WORK REQUEST — Please repeat the data exactly. Any picture in it stays out.

Front-end code edit data:
──────

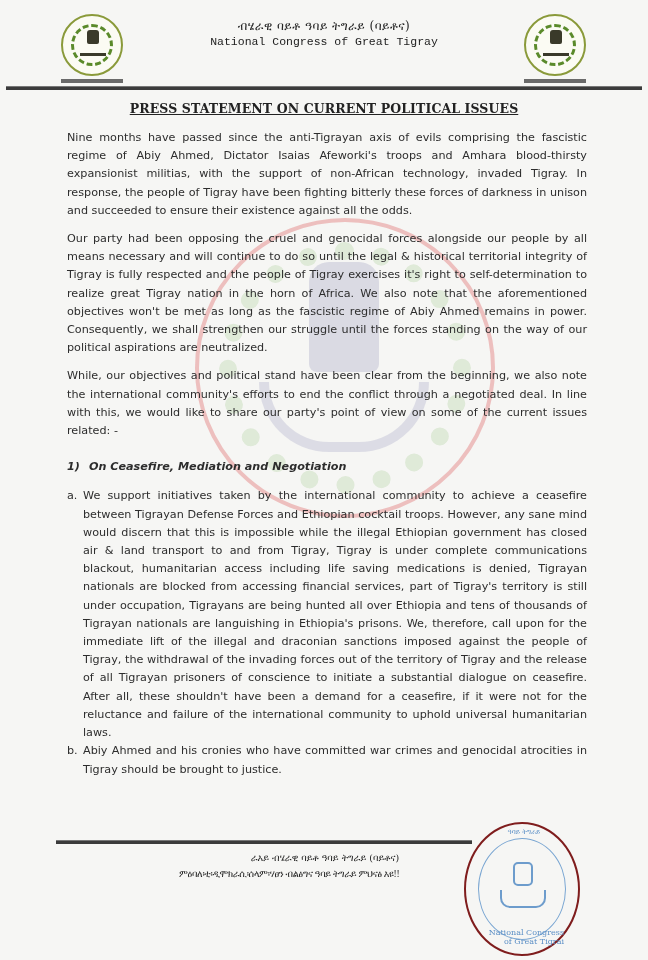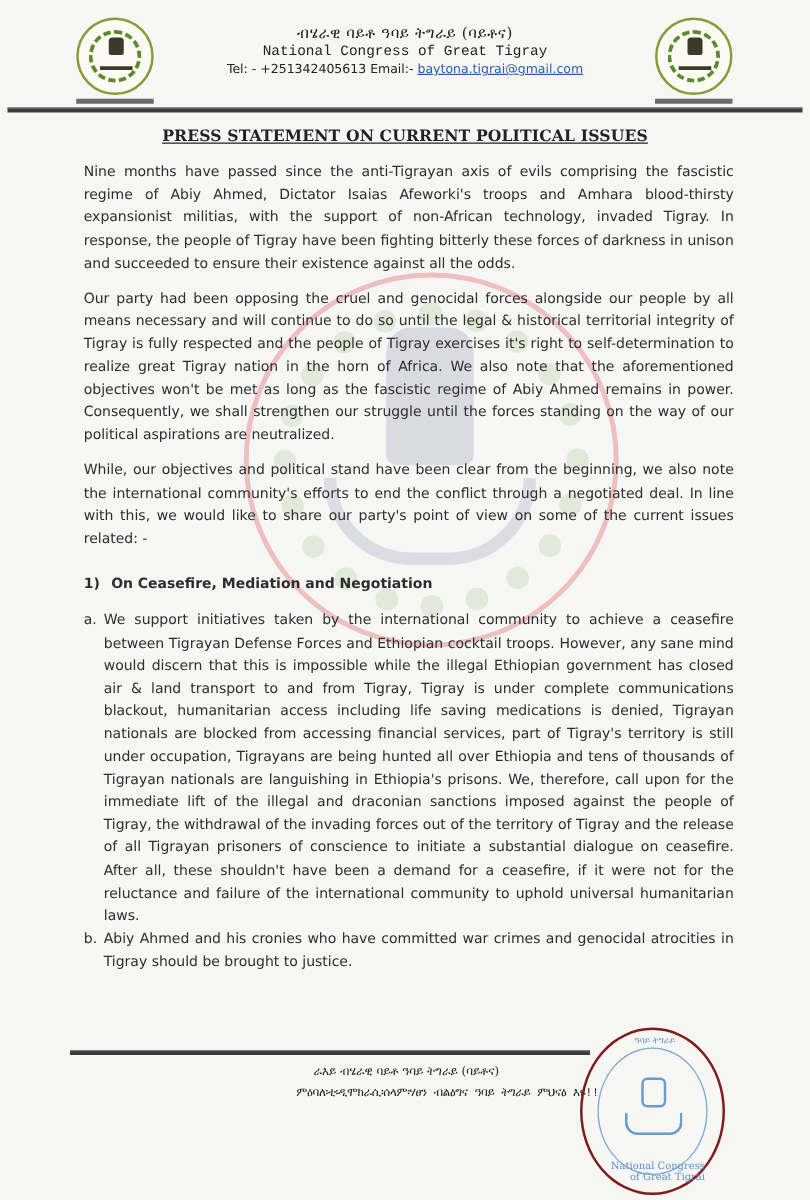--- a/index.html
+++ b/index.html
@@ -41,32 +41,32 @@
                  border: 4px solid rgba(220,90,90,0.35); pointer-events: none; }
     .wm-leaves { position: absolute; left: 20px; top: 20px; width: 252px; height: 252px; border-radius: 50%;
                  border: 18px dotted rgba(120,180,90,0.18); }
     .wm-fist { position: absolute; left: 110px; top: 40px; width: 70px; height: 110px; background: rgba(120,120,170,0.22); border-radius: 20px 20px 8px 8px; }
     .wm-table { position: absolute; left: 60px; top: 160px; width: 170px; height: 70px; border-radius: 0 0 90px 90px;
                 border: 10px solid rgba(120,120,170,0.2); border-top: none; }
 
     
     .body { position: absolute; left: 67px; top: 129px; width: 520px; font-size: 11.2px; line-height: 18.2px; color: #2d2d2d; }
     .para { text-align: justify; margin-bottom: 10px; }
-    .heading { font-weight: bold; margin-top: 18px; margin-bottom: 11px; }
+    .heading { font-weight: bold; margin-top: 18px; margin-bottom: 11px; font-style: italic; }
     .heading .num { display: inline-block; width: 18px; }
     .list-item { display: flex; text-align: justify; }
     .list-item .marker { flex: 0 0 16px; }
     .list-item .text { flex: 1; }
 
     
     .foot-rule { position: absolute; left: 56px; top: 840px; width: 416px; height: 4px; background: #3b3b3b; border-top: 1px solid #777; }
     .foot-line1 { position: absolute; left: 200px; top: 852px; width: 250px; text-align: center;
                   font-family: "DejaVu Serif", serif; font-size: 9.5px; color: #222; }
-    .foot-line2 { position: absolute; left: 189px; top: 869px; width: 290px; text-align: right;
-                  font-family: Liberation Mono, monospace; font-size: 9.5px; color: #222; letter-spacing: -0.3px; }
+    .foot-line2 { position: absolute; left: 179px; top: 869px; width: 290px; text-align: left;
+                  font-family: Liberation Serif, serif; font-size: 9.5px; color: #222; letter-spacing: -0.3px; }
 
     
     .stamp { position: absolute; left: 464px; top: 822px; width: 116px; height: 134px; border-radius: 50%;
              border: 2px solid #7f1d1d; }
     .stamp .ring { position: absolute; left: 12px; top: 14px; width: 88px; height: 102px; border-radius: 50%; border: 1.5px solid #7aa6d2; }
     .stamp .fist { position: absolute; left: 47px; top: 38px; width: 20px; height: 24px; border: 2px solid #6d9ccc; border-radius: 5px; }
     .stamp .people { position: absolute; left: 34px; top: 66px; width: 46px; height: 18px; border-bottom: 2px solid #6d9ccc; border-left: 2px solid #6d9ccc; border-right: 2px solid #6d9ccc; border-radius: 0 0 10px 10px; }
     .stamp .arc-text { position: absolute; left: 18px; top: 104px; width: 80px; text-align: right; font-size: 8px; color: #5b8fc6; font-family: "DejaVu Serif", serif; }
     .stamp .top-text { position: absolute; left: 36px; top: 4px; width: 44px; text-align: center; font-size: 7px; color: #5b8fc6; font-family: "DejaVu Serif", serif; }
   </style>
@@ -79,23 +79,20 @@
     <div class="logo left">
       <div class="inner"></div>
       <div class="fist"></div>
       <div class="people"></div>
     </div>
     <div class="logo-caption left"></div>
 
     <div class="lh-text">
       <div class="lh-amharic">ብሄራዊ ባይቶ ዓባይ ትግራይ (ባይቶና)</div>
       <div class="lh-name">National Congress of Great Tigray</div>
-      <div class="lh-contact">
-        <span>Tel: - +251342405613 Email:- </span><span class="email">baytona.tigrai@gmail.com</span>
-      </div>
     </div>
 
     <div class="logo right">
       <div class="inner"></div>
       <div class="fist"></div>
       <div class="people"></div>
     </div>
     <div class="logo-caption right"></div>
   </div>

──────

FINISHED EXERCISE —
--- a/index.html
+++ b/index.html
@@ -41,32 +41,32 @@
                  border: 4px solid rgba(220,90,90,0.35); pointer-events: none; }
     .wm-leaves { position: absolute; left: 20px; top: 20px; width: 252px; height: 252px; border-radius: 50%;
                  border: 18px dotted rgba(120,180,90,0.18); }
     .wm-fist { position: absolute; left: 110px; top: 40px; width: 70px; height: 110px; background: rgba(120,120,170,0.22); border-radius: 20px 20px 8px 8px; }
     .wm-table { position: absolute; left: 60px; top: 160px; width: 170px; height: 70px; border-radius: 0 0 90px 90px;
                 border: 10px solid rgba(120,120,170,0.2); border-top: none; }
 
     
     .body { position: absolute; left: 67px; top: 129px; width: 520px; font-size: 11.2px; line-height: 18.2px; color: #2d2d2d; }
     .para { text-align: justify; margin-bottom: 10px; }
-    .heading { font-weight: bold; margin-top: 18px; margin-bottom: 11px; }
+    .heading { font-weight: bold; margin-top: 18px; margin-bottom: 11px; font-style: italic; }
     .heading .num { display: inline-block; width: 18px; }
     .list-item { display: flex; text-align: justify; }
     .list-item .marker { flex: 0 0 16px; }
     .list-item .text { flex: 1; }
 
     
     .foot-rule { position: absolute; left: 56px; top: 840px; width: 416px; height: 4px; background: #3b3b3b; border-top: 1px solid #777; }
     .foot-line1 { position: absolute; left: 200px; top: 852px; width: 250px; text-align: center;
                   font-family: "DejaVu Serif", serif; font-size: 9.5px; color: #222; }
-    .foot-line2 { position: absolute; left: 189px; top: 869px; width: 290px; text-align: right;
-                  font-family: Liberation Mono, monospace; font-size: 9.5px; color: #222; letter-spacing: -0.3px; }
+    .foot-line2 { position: absolute; left: 179px; top: 869px; width: 290px; text-align: left;
+                  font-family: Liberation Serif, serif; font-size: 9.5px; color: #222; letter-spacing: -0.3px; }
 
     
     .stamp { position: absolute; left: 464px; top: 822px; width: 116px; height: 134px; border-radius: 50%;
              border: 2px solid #7f1d1d; }
     .stamp .ring { position: absolute; left: 12px; top: 14px; width: 88px; height: 102px; border-radius: 50%; border: 1.5px solid #7aa6d2; }
     .stamp .fist { position: absolute; left: 47px; top: 38px; width: 20px; height: 24px; border: 2px solid #6d9ccc; border-radius: 5px; }
     .stamp .people { position: absolute; left: 34px; top: 66px; width: 46px; height: 18px; border-bottom: 2px solid #6d9ccc; border-left: 2px solid #6d9ccc; border-right: 2px solid #6d9ccc; border-radius: 0 0 10px 10px; }
     .stamp .arc-text { position: absolute; left: 18px; top: 104px; width: 80px; text-align: right; font-size: 8px; color: #5b8fc6; font-family: "DejaVu Serif", serif; }
     .stamp .top-text { position: absolute; left: 36px; top: 4px; width: 44px; text-align: center; font-size: 7px; color: #5b8fc6; font-family: "DejaVu Serif", serif; }
   </style>
@@ -79,23 +79,20 @@
     <div class="logo left">
       <div class="inner"></div>
       <div class="fist"></div>
       <div class="people"></div>
     </div>
     <div class="logo-caption left"></div>
 
     <div class="lh-text">
       <div class="lh-amharic">ብሄራዊ ባይቶ ዓባይ ትግራይ (ባይቶና)</div>
       <div class="lh-name">National Congress of Great Tigray</div>
-      <div class="lh-contact">
-        <span>Tel: - +251342405613 Email:- </span><span class="email">baytona.tigrai@gmail.com</span>
-      </div>
     </div>
 
     <div class="logo right">
       <div class="inner"></div>
       <div class="fist"></div>
       <div class="people"></div>
     </div>
     <div class="logo-caption right"></div>
   </div>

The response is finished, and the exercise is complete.